___ Available data ___

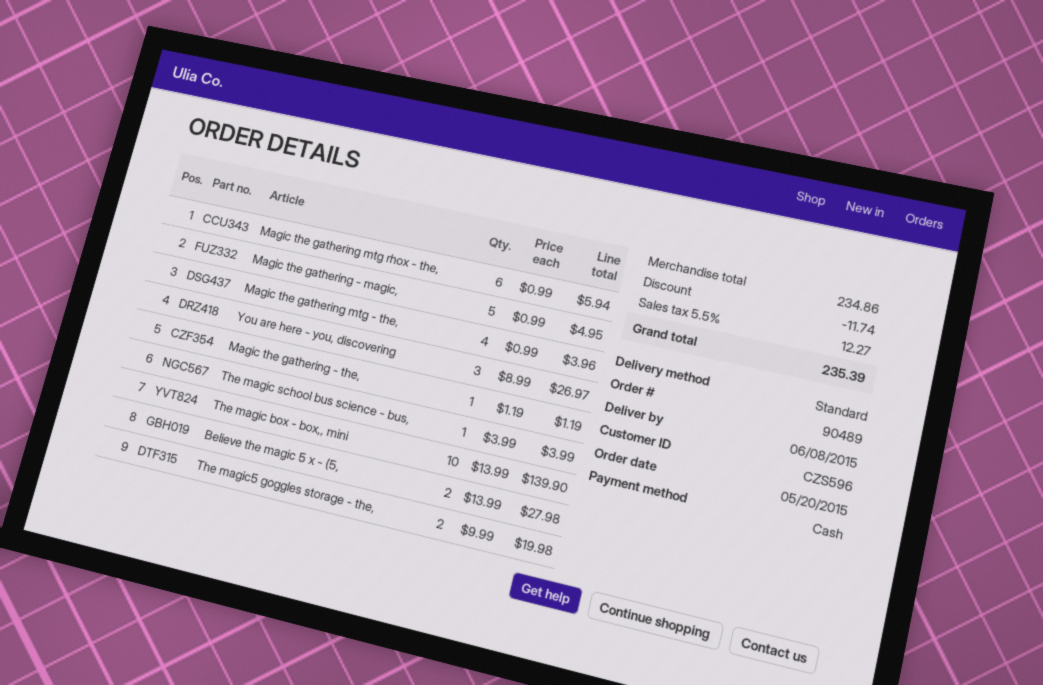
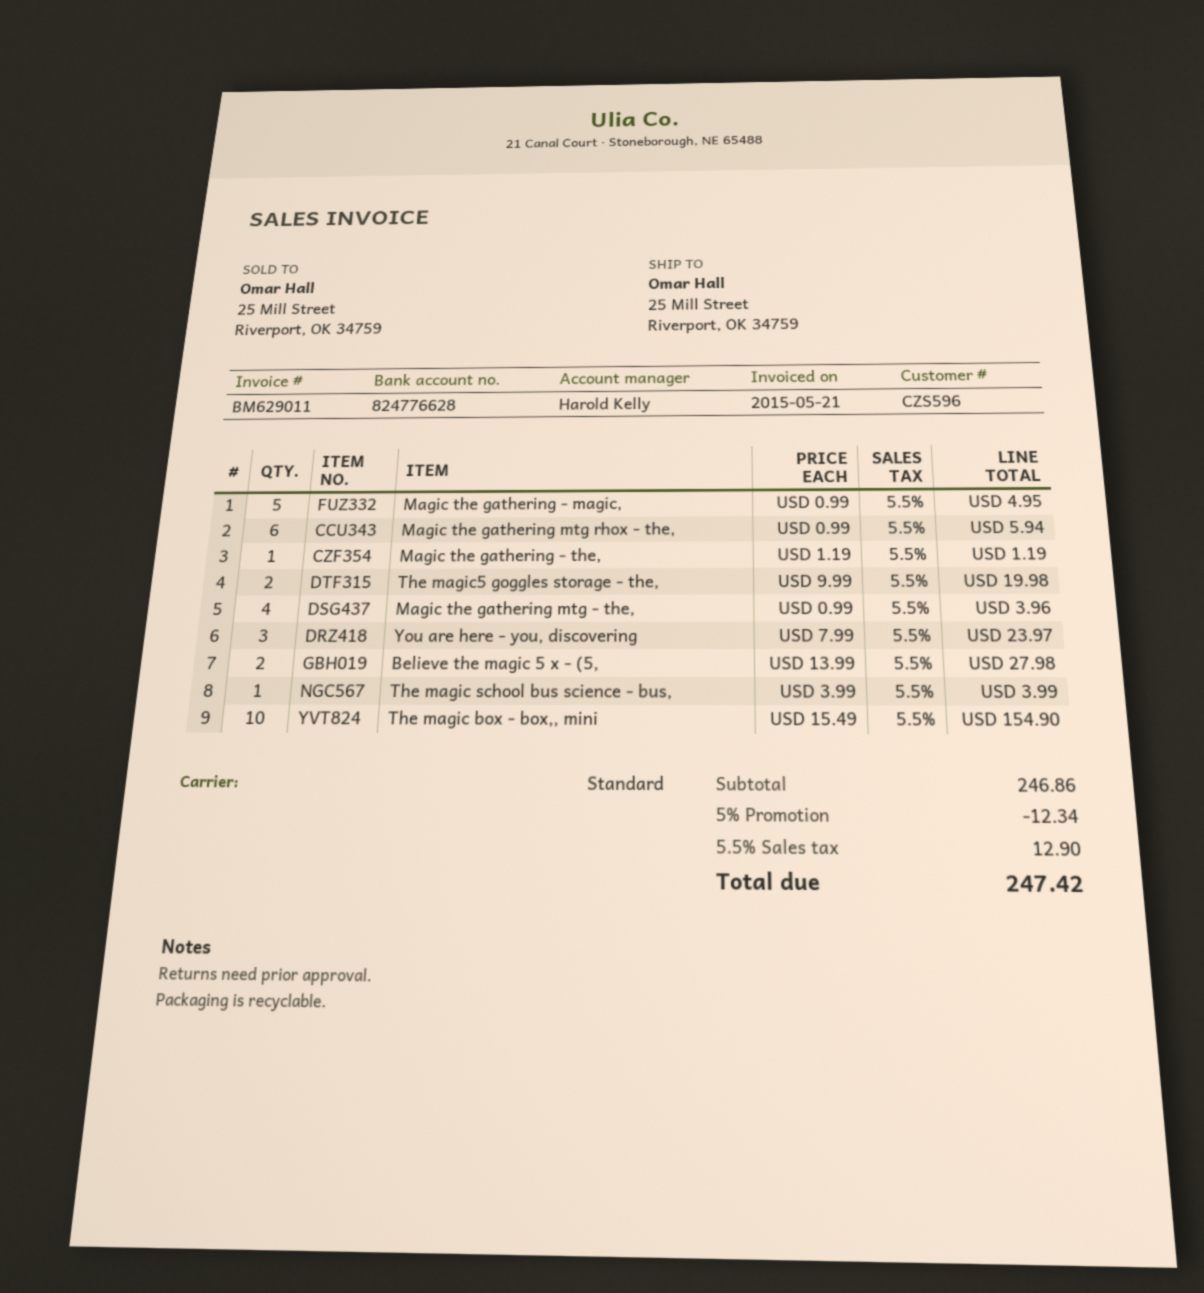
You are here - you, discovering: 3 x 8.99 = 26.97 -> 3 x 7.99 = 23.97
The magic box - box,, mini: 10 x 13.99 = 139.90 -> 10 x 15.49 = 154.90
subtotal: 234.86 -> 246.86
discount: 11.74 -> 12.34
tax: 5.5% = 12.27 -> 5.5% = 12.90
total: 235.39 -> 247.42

___

In the answer, please give only the lines from the line containing "discount: 11.74 -> 12.34" through the final line of the data, copied exactly.

discount: 11.74 -> 12.34
tax: 5.5% = 12.27 -> 5.5% = 12.90
total: 235.39 -> 247.42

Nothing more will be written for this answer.